• Task to complete:
Which lines run from the line containing "Kate Spade: 8" through the end of the records below? Reproduce them exactly, and nothing else.

• Given records:
——————

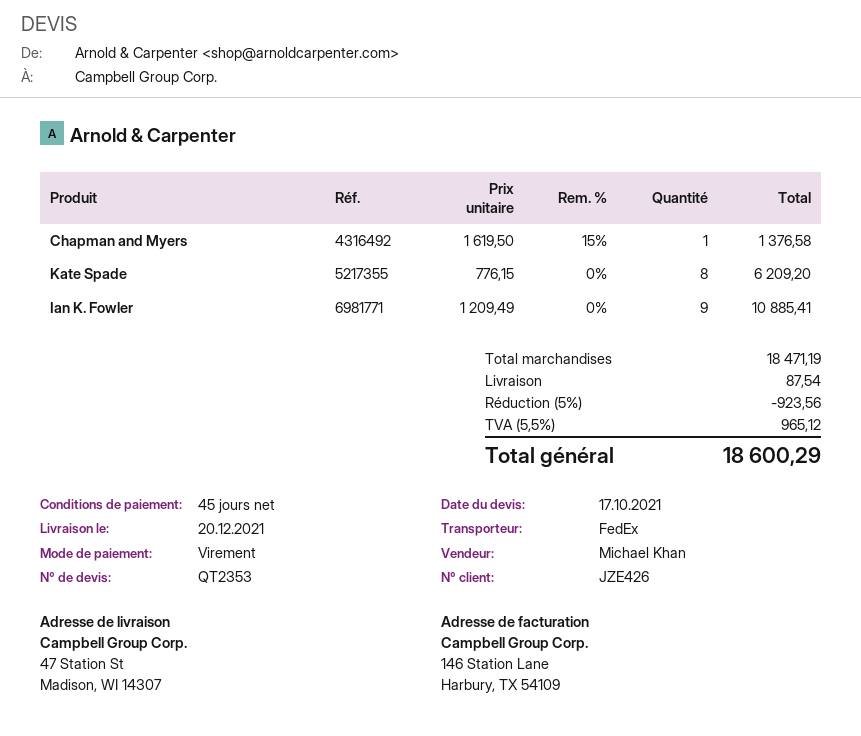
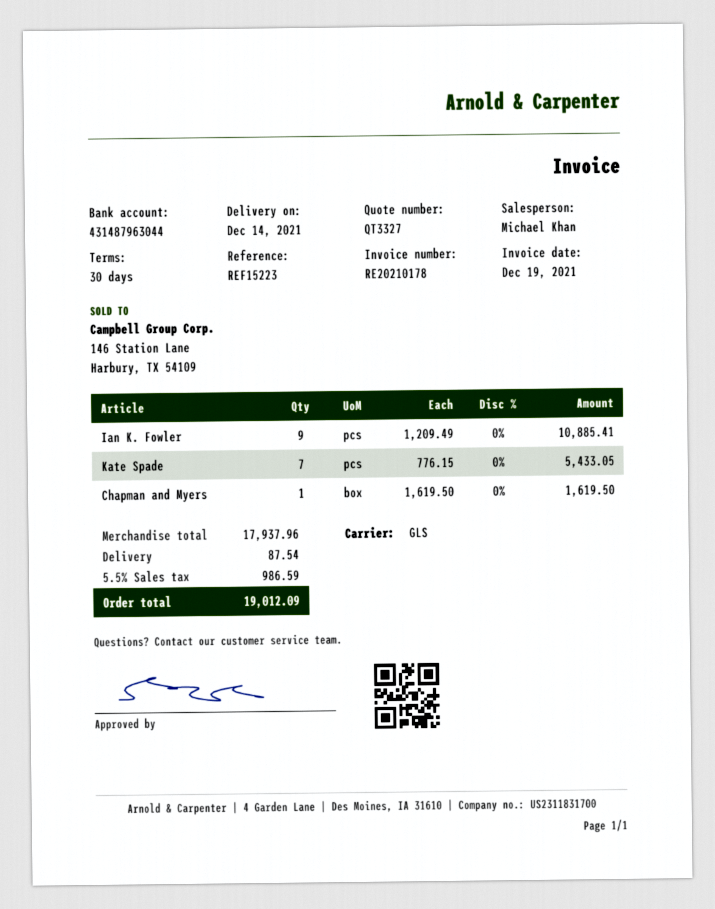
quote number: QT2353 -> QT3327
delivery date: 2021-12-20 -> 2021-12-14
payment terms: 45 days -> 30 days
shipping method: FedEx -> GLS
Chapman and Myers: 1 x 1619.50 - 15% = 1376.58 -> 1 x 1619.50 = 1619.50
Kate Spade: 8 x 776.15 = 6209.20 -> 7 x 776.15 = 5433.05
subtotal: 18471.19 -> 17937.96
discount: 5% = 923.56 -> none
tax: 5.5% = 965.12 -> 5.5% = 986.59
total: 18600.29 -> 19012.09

——————

• Finished task:
Kate Spade: 8 x 776.15 = 6209.20 -> 7 x 776.15 = 5433.05
subtotal: 18471.19 -> 17937.96
discount: 5% = 923.56 -> none
tax: 5.5% = 965.12 -> 5.5% = 986.59
total: 18600.29 -> 19012.09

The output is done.